ClinicalBERT was built upon BioBERT, a domain-specific BERT model pre-trained on PubMed abstracts and full-text articles from PubMed Central16. ClinicalBERT performed further pre-training of BioBERT using 2 million clinical notes from MIMIC-III34. In our fine-tuning process of ClinicalBERT, we conducted three training epochs, same as DRG-LLaMA. We set a learning rate of 2 × 10−5 and a batch size of 16, consistent with previous recommended practice for classification-oriented fine-tuning of BERT19,35.

Statistical analysis

We used the implementation from13 to calculate AUC and F1-score in both macro- and micro- approach for predictive models. We also reported accuracy of DRG prediction at top one, five and ten results. Standard deviations were calculated using a bootstrapping procedure with 30 iterations. For each bootstrap iteration, we randomly resampled the whole sample size from the testing set with replacement.

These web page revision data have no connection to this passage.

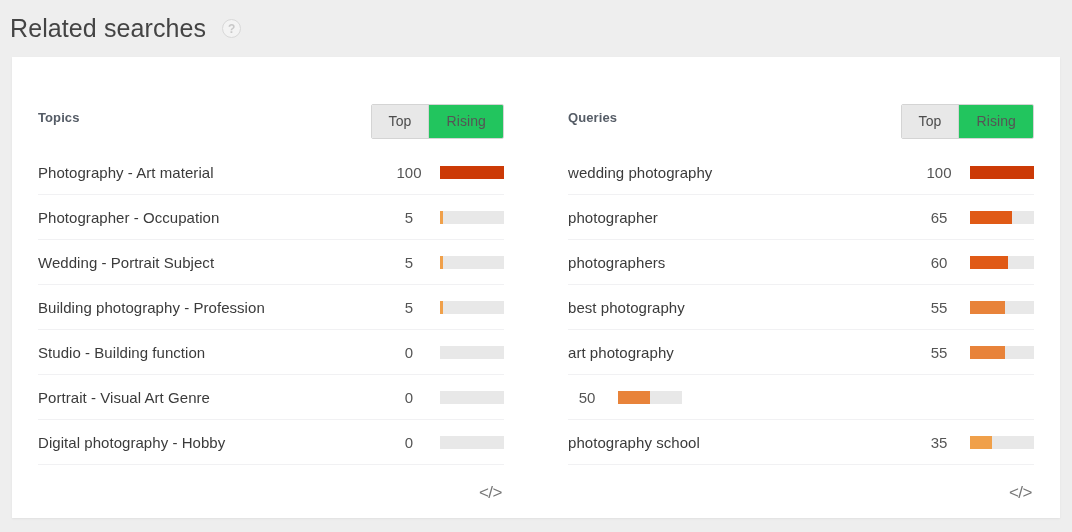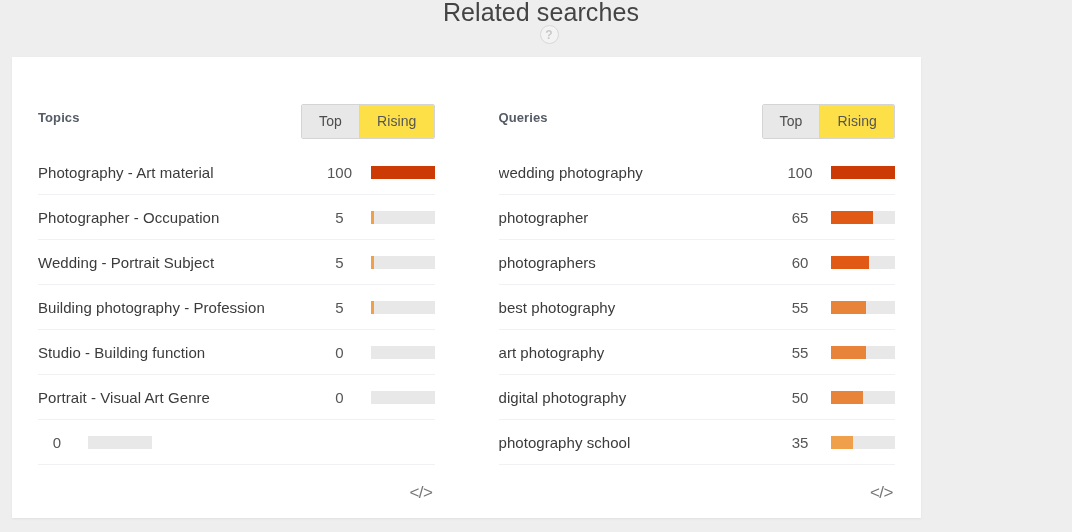--- a/index.html
+++ b/index.html
@@ -22,7 +22,6 @@
     height: 57px;
     padding: 0 0 0 10px;
     box-sizing: border-box;
-    flex-direction: column;
   }
   .page-title {
     font-size: 25px;

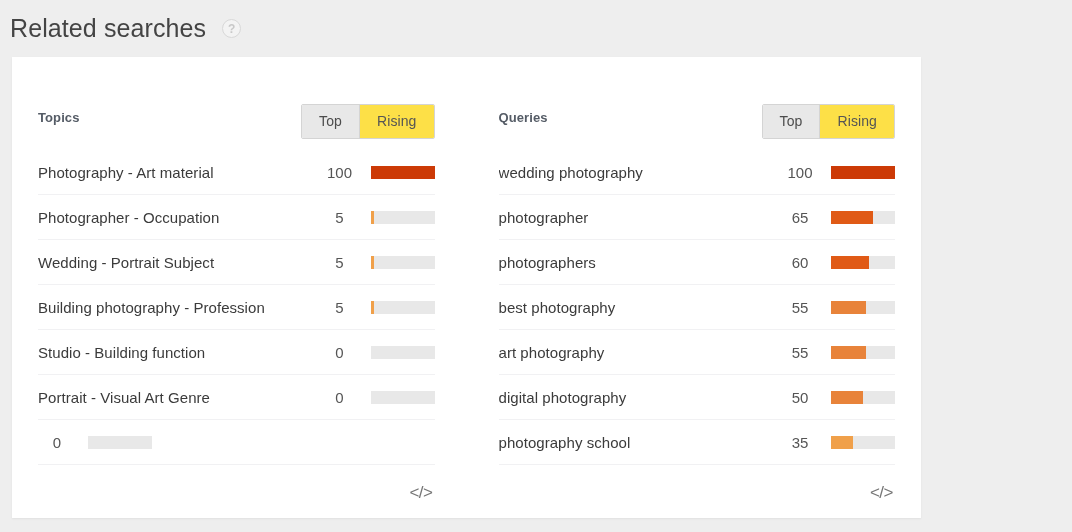--- a/index.html
+++ b/index.html
@@ -53,7 +53,7 @@
     position: absolute;
     left: 12px;
     top: 57px;
-    width: 909px;
+    width: 1048px;
     height: 461px;
     background: #ffffff;
     box-sizing: border-box;

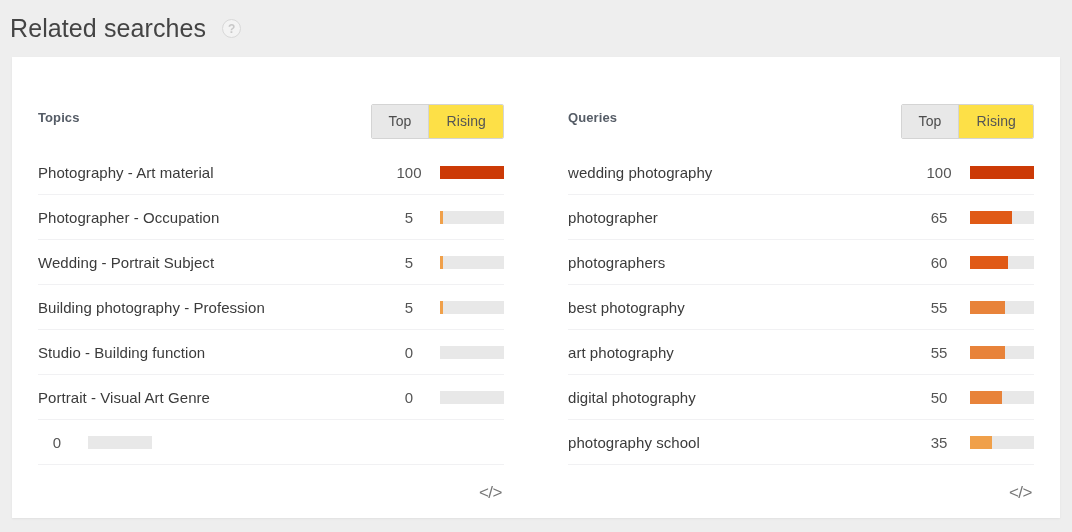--- a/index.html
+++ b/index.html
@@ -104,7 +104,7 @@
     padding: 0 17px;
     height: 33px;
     line-height: 33px;
-    background: #fde047;
+    background: #22c55e;
     cursor: pointer;
     user-select: none;
     font-weight: 400;

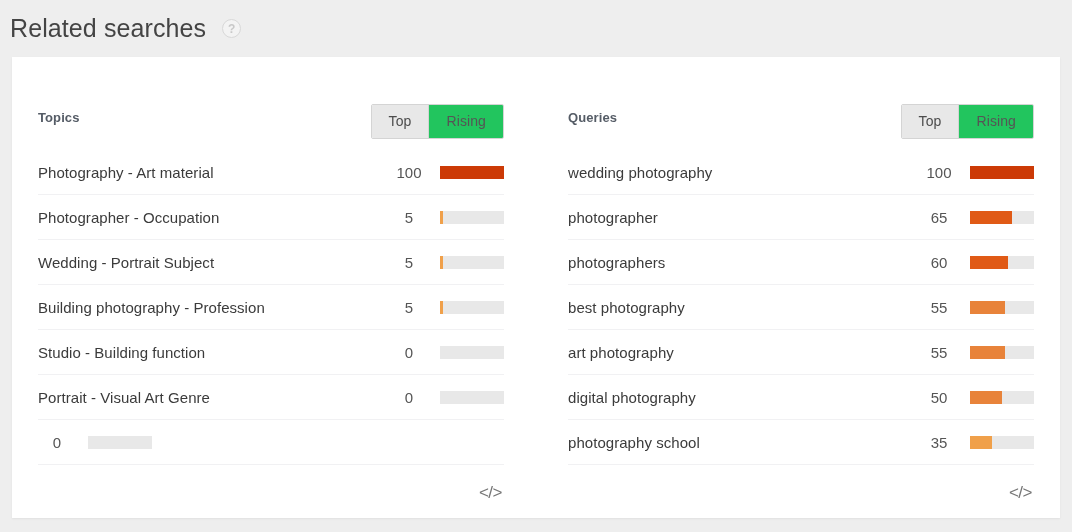--- a/index.html
+++ b/index.html
@@ -301,7 +301,6 @@
             </div>
           </div>
           <div class="row">
-            <div class="row-label">digital photography</div>
             <div class="row-value">50</div>
             <div class="bar-track">
               <div class="bar-fill" style="width: 50%; background: rgb(232, 131, 58);"></div>

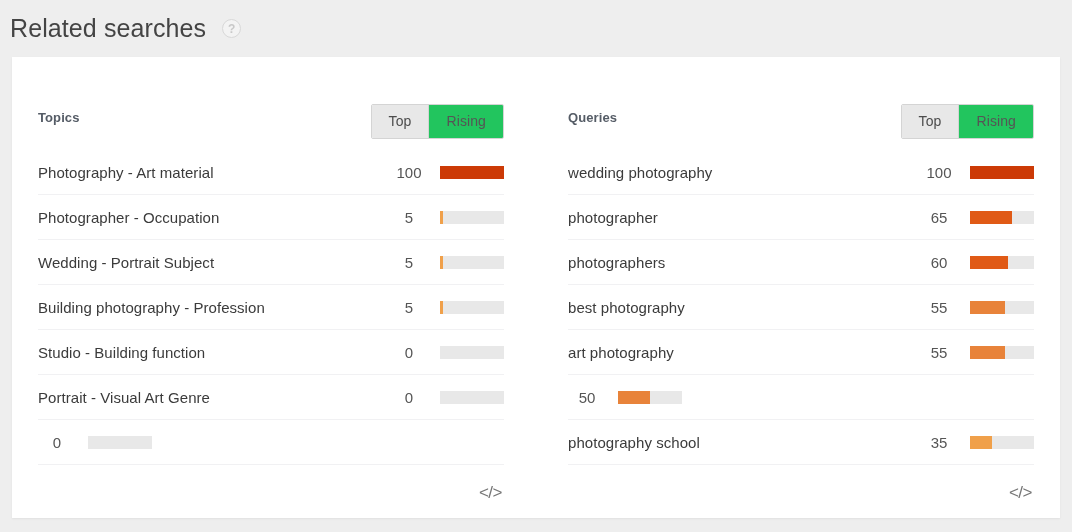--- a/index.html
+++ b/index.html
@@ -245,6 +245,7 @@
             </div>
           </div>
           <div class="row">
+            <div class="row-label">Digital photography - Hobby</div>
             <div class="row-value">0</div>
             <div class="bar-track">
               <div class="bar-fill" style="width: 0%; background: rgb(240, 160, 74);"></div>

Smoothing spline fit in Fig. 2a was performed using npreg package in R with generalized cross-validation method and default parameters36.

Ethical concerns

MIMIC-IV is a free EHR dataset that is deidentified according to the Health Insurance Portability and Accountability Act (HIPAA) Safe Harbor provision27

Since we primarily used open source models such as LLaMA and ClinicalBERT from Huggingface, an open source repository of machine learning models30 as well as CAML from github, and trained it on MIMIC, privacy risks are quite low. However, this risk should not be counted out when working with LLMs, and it is possible that LLaMA and ClinicalBERT may be trained on sensitive data in their respective pretrainining stages.

Reporting summary

Further information on research design is available in the Nature Research Reporting Summary linked to this article.